------ RECORDS TO USE ------

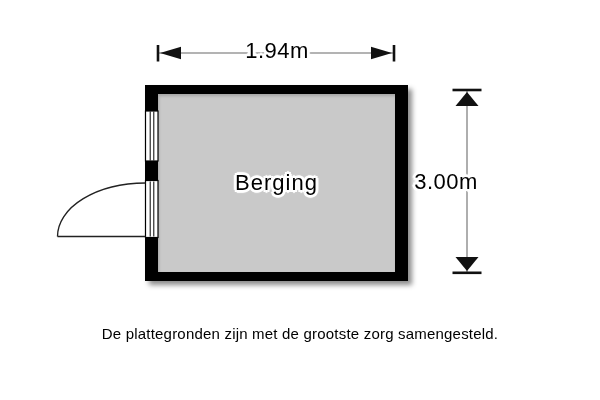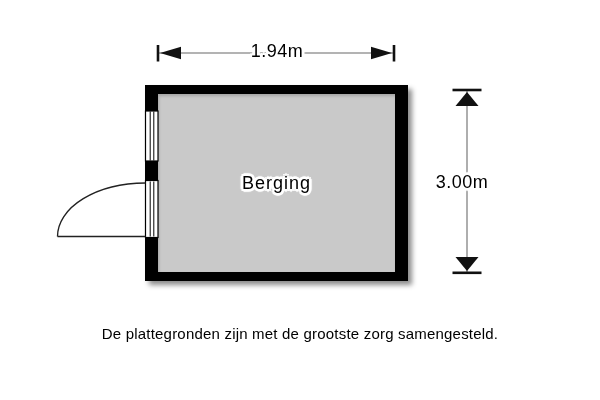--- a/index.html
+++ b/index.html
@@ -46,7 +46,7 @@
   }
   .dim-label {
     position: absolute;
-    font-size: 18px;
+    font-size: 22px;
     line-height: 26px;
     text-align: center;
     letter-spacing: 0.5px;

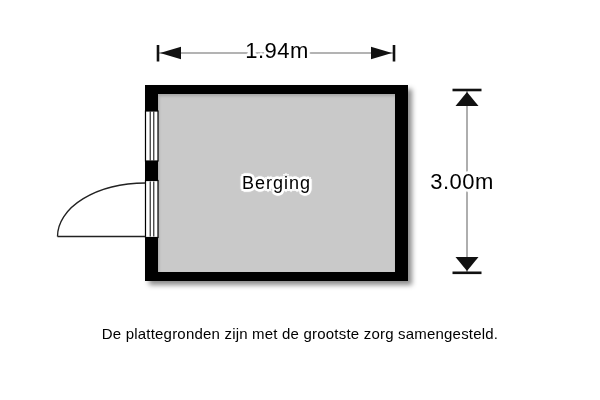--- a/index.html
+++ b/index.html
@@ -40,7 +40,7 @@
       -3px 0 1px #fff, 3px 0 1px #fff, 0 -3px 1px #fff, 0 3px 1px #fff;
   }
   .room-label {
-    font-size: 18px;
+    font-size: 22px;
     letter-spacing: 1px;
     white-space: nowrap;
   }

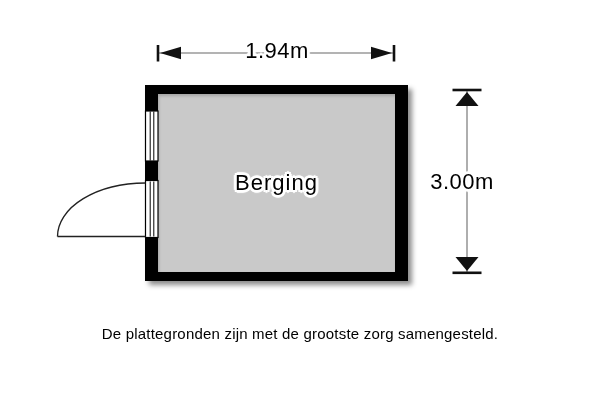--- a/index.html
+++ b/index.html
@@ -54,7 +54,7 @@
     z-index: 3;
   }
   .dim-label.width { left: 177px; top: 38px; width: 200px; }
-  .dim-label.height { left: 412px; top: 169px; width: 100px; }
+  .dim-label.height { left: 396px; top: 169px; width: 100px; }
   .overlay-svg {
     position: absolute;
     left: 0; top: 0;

------
------ RECORDS TO USE ------

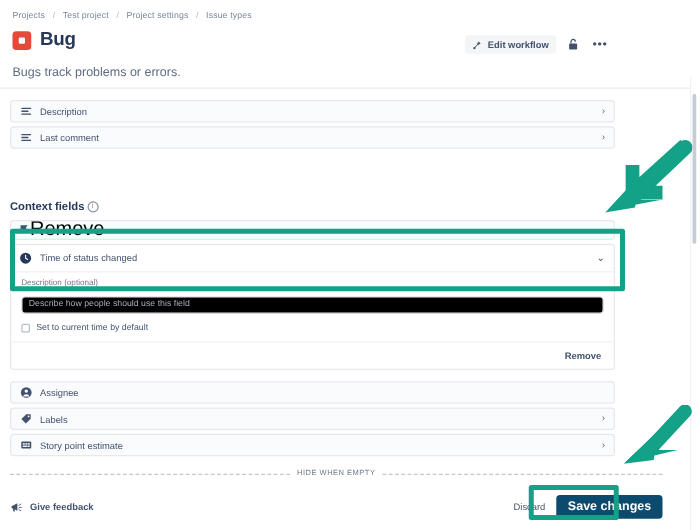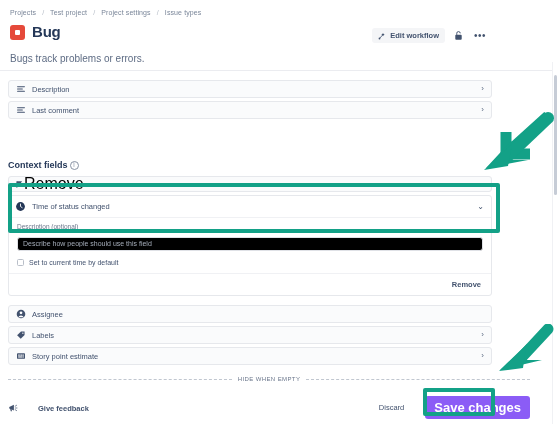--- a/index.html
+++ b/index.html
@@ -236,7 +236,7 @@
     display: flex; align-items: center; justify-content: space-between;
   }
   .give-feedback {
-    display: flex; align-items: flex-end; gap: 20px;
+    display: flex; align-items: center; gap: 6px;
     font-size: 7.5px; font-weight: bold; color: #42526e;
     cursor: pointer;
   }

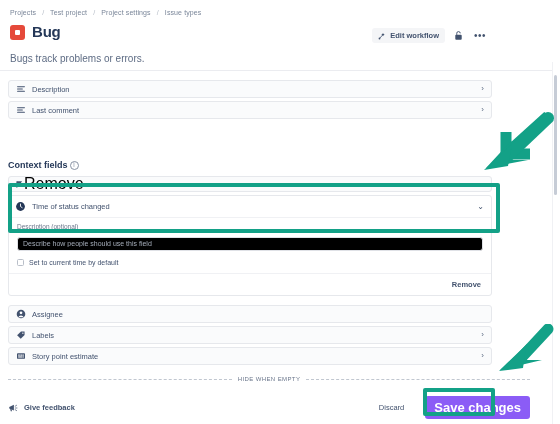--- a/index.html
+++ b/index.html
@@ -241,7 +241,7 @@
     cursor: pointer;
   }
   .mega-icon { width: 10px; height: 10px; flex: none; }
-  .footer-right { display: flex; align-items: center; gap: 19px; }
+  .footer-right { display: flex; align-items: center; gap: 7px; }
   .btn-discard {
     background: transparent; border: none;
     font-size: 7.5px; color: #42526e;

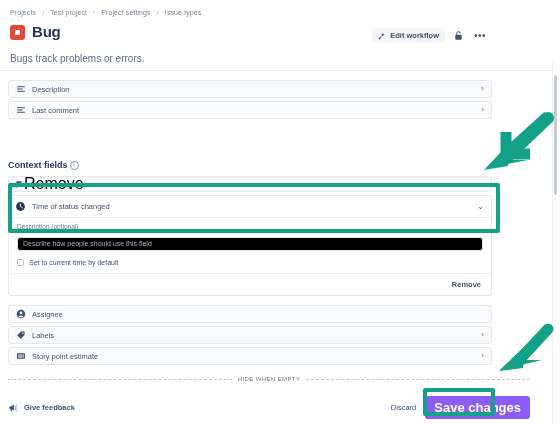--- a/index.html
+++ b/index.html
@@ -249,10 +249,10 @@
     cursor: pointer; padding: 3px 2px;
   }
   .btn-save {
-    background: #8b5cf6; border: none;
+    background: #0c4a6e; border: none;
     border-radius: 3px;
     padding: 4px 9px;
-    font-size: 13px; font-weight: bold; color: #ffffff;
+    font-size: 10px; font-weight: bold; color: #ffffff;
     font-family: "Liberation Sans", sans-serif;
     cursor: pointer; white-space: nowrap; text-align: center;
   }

------

YOUR INSTRUCTIONS —
Determine how many lines in the records include the string "font". Only that number should be given.

PROBLEM SOLUTION —
9